Computing Individual Discrete Logarithms

The challenge, provided by M. Shannon of Sun Microsystems, was to find m such that:

$$3^m \equiv z \bmod p$$ (12)

where

z = 3088993657925229173047110405354521151032325819440498983565 (13)

Since z is a square of a primitive root modulo p, there are two solutions for m in the range $0 \leq m \leq p-2$. These two solutions are

 

m = 871373321106180104114279941663066214856051438571369779697 (14)

and $m + \frac{p-1}{2}$. Since the main computation obtained discrete logarithms of small primes to base g = 1+s, the log of z to base g was computed, and the value of m in Equation 14 was found by simple base conversion.

To obtain the log of z to the base g, a modification of the strategy outlined in [12] was employed. To express z in terms of what [12] called ``medium-sized primes,'' the numbers $z \cdot g^k$ (reduced modulo p) for $k=0,1,\ldots{}$ were each expressed as

$$z \cdot g^k \equiv \frac{x}{y} \bmod p$$ (15)

with x and y close to $\sqrt{p}$. (For each k, several (x,y)pairs were tried.) The values of x and y were then factored, and for those x which split into primes < 10¹⁰, the corresponding values of y were factored, until a value of y was found such that all of its prime factors were < 10¹⁰. This occurred for k = 73, and the factorizations were:

  

$$-19 \cdot 41 \cdot 127 \cdot 9257 \cdot 62473 \cdot 653693 \cdot r_1,$$ x = (16)

$$2 \cdot 89 \cdot 785737 \cdot r_2 \cdot r_3 \cdot r_4,$$ y = (17)

where

r₁ = 20261929, (18)

r₂ = 435600073, (19)

r₃ = 124325687, (20)

r₄ = 832003. (21)

Except for the r_i, all the other primes appearing in the factorizations of x and y were already in the factor base, so it was only necessary to find the logs of the r_i.

If we let r denote one of the r_i, its logarithm was computed by searching for pairs of relatively small integers c and d such that

$$cV - dT \equiv 0 \bmod r.$$ (22)

Candidate values of (c,d) were obtained by finding two pairs (c₁,d₁) and (c₂,d₂) that were quite small and satisfied Equation 22, and then considering linear combinations

$$(c,d) = \alpha(c_1,d_1) + \beta(c_2,d_2)$$

for small integers $\alpha$ and $\beta$. The pairs (c₁,d₁) and (c₂,d₂) were obtained from the continued fraction of $\sigma/r$, where $\sigma \equiv T/V \bmod r$. For example, for r = r₁, (-6254,1691) and (3683,2244) were used. Each pair (c,d) was tested to see whether c+ds split into quadratic integers of small norm. Since the norm of c+ds is c² + 2d² and so is small, this happened a large fraction of the time. When it did happen, (cV-dT)/r was tested to see whether it factored into small primes. When this succeeded, the search was over, and the log of r could be obtained from the database. For example, for r=r₁, (c,d) = (-15355,78668)was a good pair, and gave the relation

$$r_1 \equiv -\frac{V(1+S)(3-S)(15+23S)(545+21S)}{59 \cdot 2699 \cdot 64781 \cdot 186581 \cdot 253787 \cdot 256079} \bmod p.$$ (23)

Since the logs of all the factors on the right side of Equation 23 were in the factor base, this expression gave the log of r₁.

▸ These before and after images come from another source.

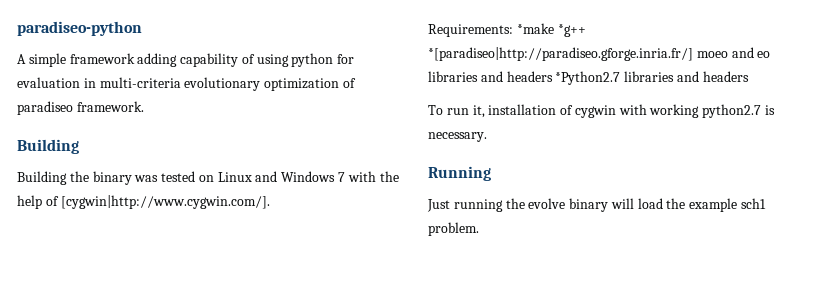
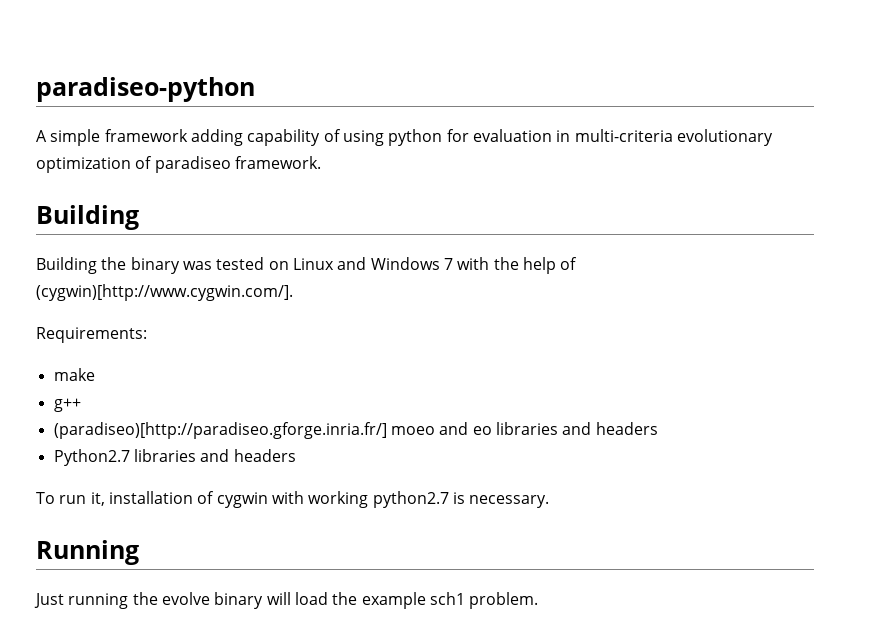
[60,195,270,209] [cygwin|http://www.cygwin.com/]. -> [36,284,293,301] (cygwin)[http://www.cygwin.com/].
[516,23,586,37] [428,47,693,61] *make *g++ *[paradiseo|http://paradiseo.gforge.inria.fr/] -> [53,368,95,381] [53,398,81,412] [53,422,387,439] // make // g++ // (paradiseo)[http://paradiseo.gforge.inria.fr/]
[555,71,621,85] *Python2.7 -> [53,449,130,466] // Python2.7

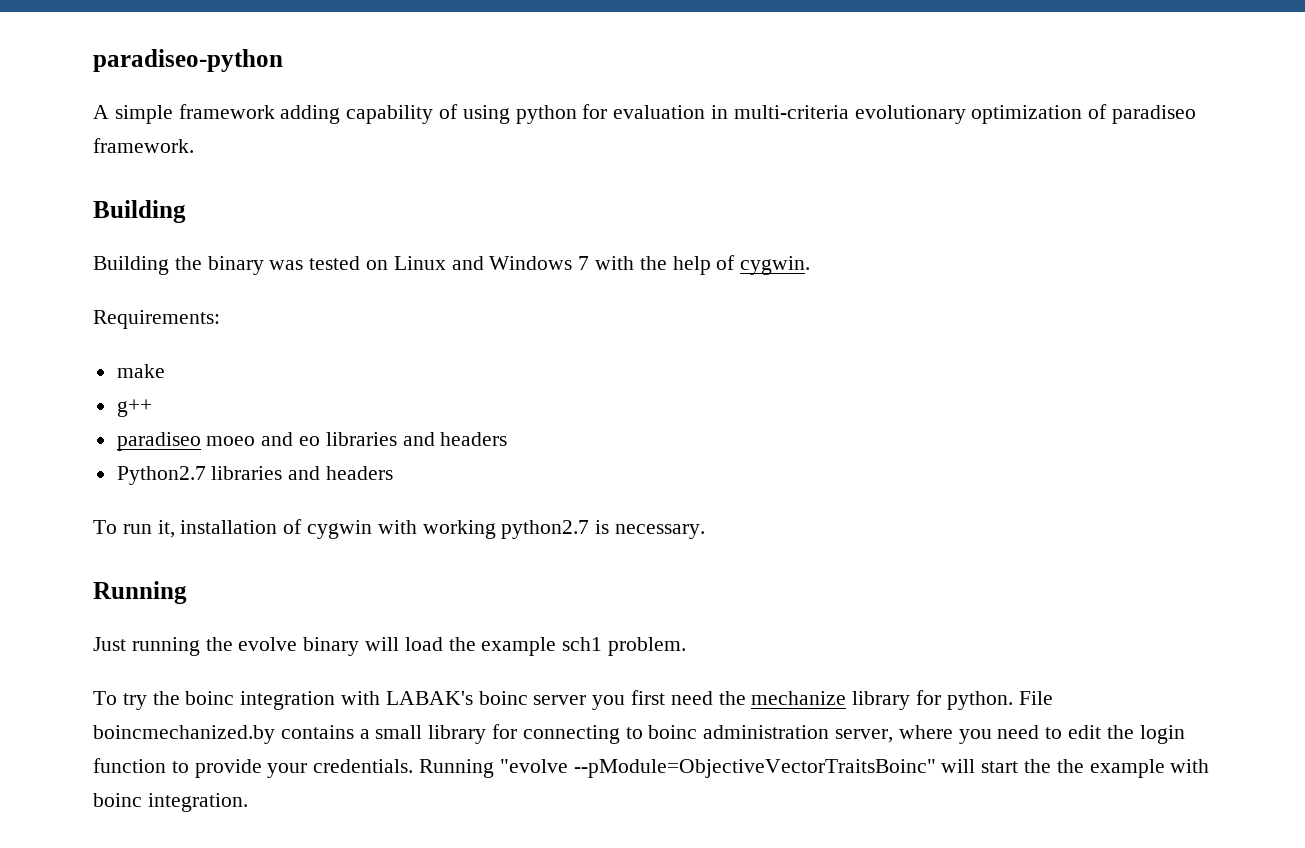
[36,284,293,301] (cygwin)[http://www.cygwin.com/]. -> [740,256,811,275] cygwin.
[53,422,387,439] (paradiseo)[http://paradiseo.gforge.inria.fr/] -> [116,432,201,451] paradiseo
(539, 600) none -> [93,690,1053,710] [93,724,1185,744] [93,758,1210,778] [93,793,248,812] // To try the boinc integration with LABAK's boinc server you first need the mechanize library for python. File boincmechanized.by contains a small library for connecting to boinc administration server, where you need to edit the login function to provide your credentials. Running "evolve --pModule=ObjectiveVectorTraitsBoinc" will start the the example with boinc integration.

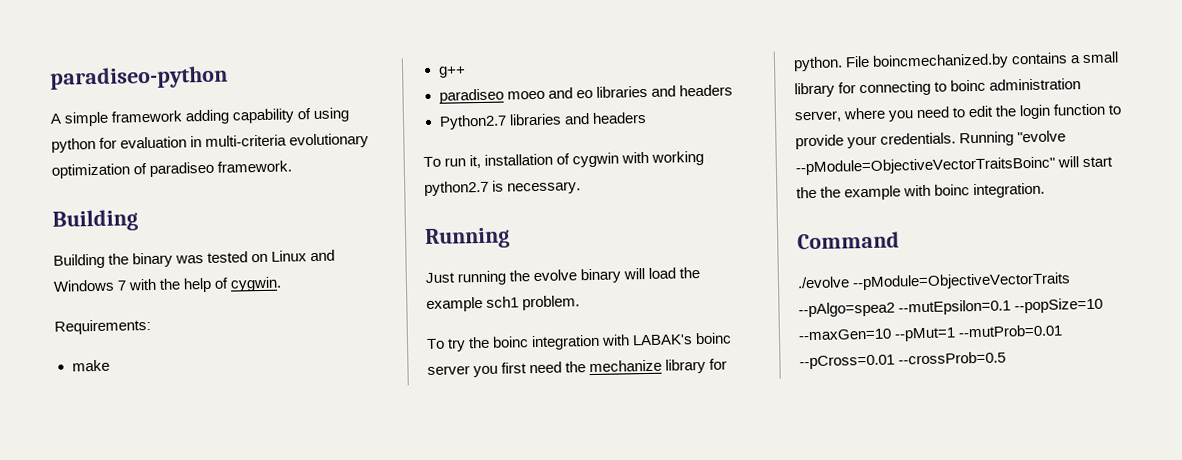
(248, 802) none -> [797,231,900,250] [797,272,1072,291] [798,297,1104,318] [798,324,1063,342] [799,351,1007,370] // Command // ./evolve --pModule=ObjectiveVectorTraits --pAlgo=spea2 --mutEpsilon=0.1 --popSize=10 --maxGen=10 --pMut=1 --mutProb=0.01 --pCross=0.01 --crossProb=0.5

The entire computation took several hours on a DEC VAX 8550 minicomputer. However, with appropriately written programs it should be possible to carry out similar computations in several minutes. The main reason for the long time that was required was that testing whether an integer was smooth was done using a general purpose factoring package that was available on the VAX. This package does some trial division, and then applies the multiple-polynomial quadratic sieve. It is only moderately efficient, and is meant to obtain complete factorizations. In our approach to computing individual logs, it is only important to check for smoothness with respect to some bound, and it is only important to find some smooth numbers. Thus an algorithm utilizing some combination of trial division, the Pollard $\rho$-method, the elliptic curve method, and an early abort strategy (well known in integer factorization) ought to be many times faster. Furthermore, it is possible to optimize various choices that were made rather arbitrarily in our implementation. Since even with all of the inefficiencies in our program, the running time was expected to be (and was) quite moderate, the optimization task was not undertaken.